Stored entries:
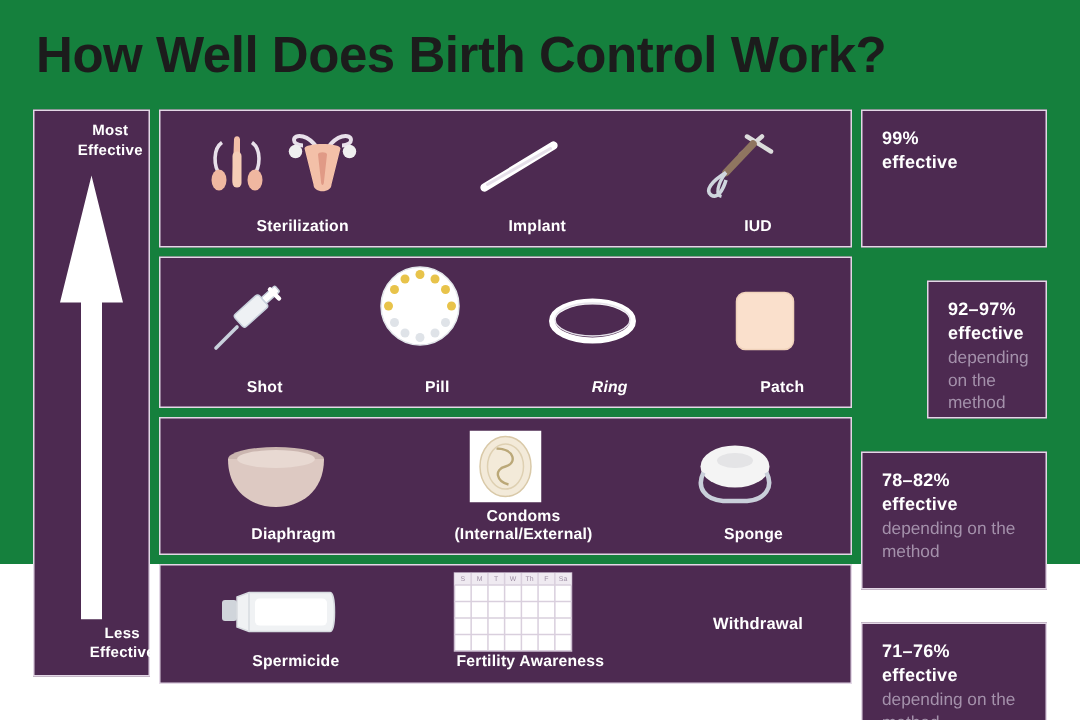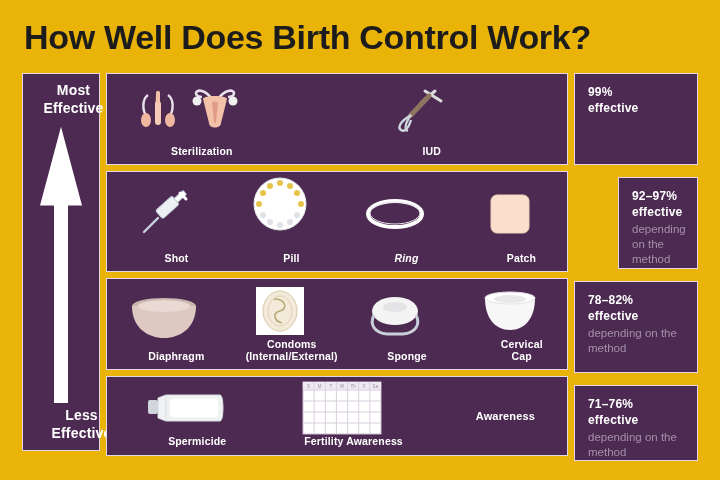--- a/index.html
+++ b/index.html
@@ -2,21 +2,21 @@
 <html><head>
 <meta charset="utf-8">
 <style>
   html,body{margin:0;padding:0;}
   body{
     width:720px;height:480px;
     background:#ffffff;
     font-family:"Liberation Sans", sans-serif;
     overflow:hidden;
   }
-  .page{position:relative;width:720px;height:480px;background:#eab308;}
+  .page{position:relative;width:720px;height:376px;background:#15803d;}
 
   
   .title{
     position:absolute;left:24px;top:18px;
     font-size:34px;font-weight:bold;color:#1c1c1c;
     letter-spacing:-0.3px;white-space:nowrap;
   }
 
   
   .chart{
@@ -28,21 +28,21 @@
   
   .scale-col{
     width:78px;background:#4d2a51;
     border:1px solid #e3d7e6;
     box-sizing:border-box;
     position:relative;
     display:flex;flex-direction:column;align-items:center;
     padding:8px 0 8px 0;
   }
   .scale-label{
-    color:#ffffff;font-size:14px;font-weight:bold;
+    color:#ffffff;font-size:10px;font-weight:bold;
     line-height:1.25;text-align:center;letter-spacing:.2px;margin-left:25px;
   }
   .scale-top{margin-bottom:4px;}
   .scale-bottom{margin-top:4px;padding-left:16px;}
   .arrow-wrap{flex:1;display:flex;align-items:stretch;justify-content:center;}
   .arrow{width:44px;height:100%;}
 
   
   .methods-col{
     flex:1;display:flex;flex-direction:column;gap:6px;
@@ -78,21 +78,21 @@
     white-space:pre-line;
     padding-left:24px;
   }
   .cell-label-only{
     justify-content:center;padding-bottom:0;
   }
   .cell-label-only .cell-label{font-size:11px;}
 
   
   .eff-col{
-    width:124px;display:flex;flex-direction:column;gap:12px;
+    width:124px;display:flex;flex-direction:column;gap:22px;
   }
   .eff-cell{
     background:#4d2a51;
     border:1px solid #e3d7e6;
     box-sizing:border-box;
     padding:11px 0 0 13px;
   }
   .eff-1{flex:0 0 92px;}
   .eff-2{flex:0 0 92px;margin-left:44px;}
   .eff-3{flex:0 0 92px;}
@@ -149,20 +149,29 @@
                 <circle cx="9" cy="14" r="4.5" fill="#efefef"></circle>
                 <circle cx="45" cy="14" r="4.5" fill="#efefef"></circle>
                 <path d="M15 12 C15 8 39 8 39 12 L33 36 C33 42 21 42 21 36 Z" fill="#f3c0a8"></path>
                 <path d="M24 16 C24 14 30 14 30 16 L28 34 C28 37 26 37 26 34 Z" fill="#e09a86"></path>
               </g>
             </svg>
           </div>
           <div class="cell-label">Sterilization</div>
         </div>
 
+        <div class="cell" style="flex:0 0 32%;">
+          <div class="icon-box">
+            <svg width="62" height="44" viewBox="0 0 62 44">
+              <line x1="8" y1="36" x2="54" y2="8" stroke="#ffffff" stroke-width="5.5" stroke-linecap="round"></line>
+              <line x1="10" y1="34" x2="52" y2="10" stroke="#e6e0ea" stroke-width="2" stroke-linecap="round"></line>
+            </svg>
+          </div>
+          <div class="cell-label">Implant</div>
+        </div>
 
         <div class="cell" style="flex:1;">
           <div class="icon-box">
             <svg width="58" height="48" viewBox="0 0 58 48">
               <line x1="34" y1="4" x2="50" y2="14" stroke="#dcdcdc" stroke-width="3" stroke-linecap="round"></line>
               <line x1="44" y1="4" x2="30" y2="16" stroke="#dcdcdc" stroke-width="3" stroke-linecap="round"></line>
               <line x1="38" y1="9" x2="20" y2="28" stroke="#8f7560" stroke-width="5" stroke-linecap="round"></line>
               <path d="M20 28 C10 34 6 40 10 43 C14 46 18 40 20 33" stroke="#cfd6de" stroke-width="2.4" fill="none"></path>
               <path d="M20 28 C14 36 13 43 17 44" stroke="#cfd6de" stroke-width="2.2" fill="none"></path>
             </svg>
@@ -258,31 +267,20 @@
           <div class="icon-box">
             <svg width="60" height="44" viewBox="0 0 60 44">
               <ellipse cx="30" cy="16" rx="23" ry="14" fill="#f4f4f4"></ellipse>
               <ellipse cx="30" cy="12" rx="12" ry="5" fill="#e4e4e6"></ellipse>
               <path d="M9 20 C4 30 10 38 22 39 L38 39 C50 38 56 30 51 20" fill="none" stroke="#c9cfda" stroke-width="3"></path>
             </svg>
           </div>
           <div class="cell-label">Sponge</div>
         </div>
 
-        <div class="cell" style="flex:1;">
-          <div class="icon-box">
-            <svg width="58" height="42" viewBox="0 0 58 42">
-              <path d="M4 8 L54 8 C54 28 44 40 29 40 C14 40 4 28 4 8 Z" fill="#f7f7f7"></path>
-              <ellipse cx="29" cy="8" rx="25" ry="6" fill="#ffffff" stroke="#e2e2e2" stroke-width="1"></ellipse>
-              <ellipse cx="29" cy="9" rx="16" ry="4" fill="#e8e8e8"></ellipse>
-            </svg>
-          </div>
-          <div class="cell-label">Cervical
-Cap</div>
-        </div>
       </div>
 
       <div class="row row-4">
         <div class="cell" style="flex:0 0 34%;">
           <div class="icon-box">
             <svg width="90" height="36" viewBox="0 0 90 36">
               <rect x="8" y="10" width="10" height="14" rx="2" fill="#d0d5db"></rect>
               <path d="M18 8 L26 5 L80 5 C84 5 84 31 80 31 L26 31 L18 28 Z" fill="#f0f2f4" stroke="#d7dbe0" stroke-width="1"></path>
               <path d="M26 5 L26 31" stroke="#d7dbe0" stroke-width="1"></path>
               <rect x="30" y="9" width="48" height="18" rx="3" fill="#ffffff"></rect>
@@ -316,21 +314,21 @@
                 <text x="51.1" y="6.6">Th</text>
                 <text x="62.3" y="6.6">F</text>
                 <text x="73.4" y="6.6">Sa</text>
               </g>
             </svg>
           </div>
           <div class="cell-label">Fertility Awareness</div>
         </div>
 
         <div class="cell cell-label-only" style="flex:1;">
-          <div class="cell-label">Awareness</div>
+          <div class="cell-label">Withdrawal</div>
         </div>
       </div>
 
     </div>
 
     <div class="eff-col">
 
       <div class="eff-cell eff-1">
         <div class="eff-strong">99%</div>
         <div class="eff-strong">effective</div>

Requirement »
Look through the entries above. Extract each line with the word "efefef".

Your response »
                 <circle cx="9" cy="14" r="4.5" fill="#efefef"></circle>
                 <circle cx="45" cy="14" r="4.5" fill="#efefef"></circle>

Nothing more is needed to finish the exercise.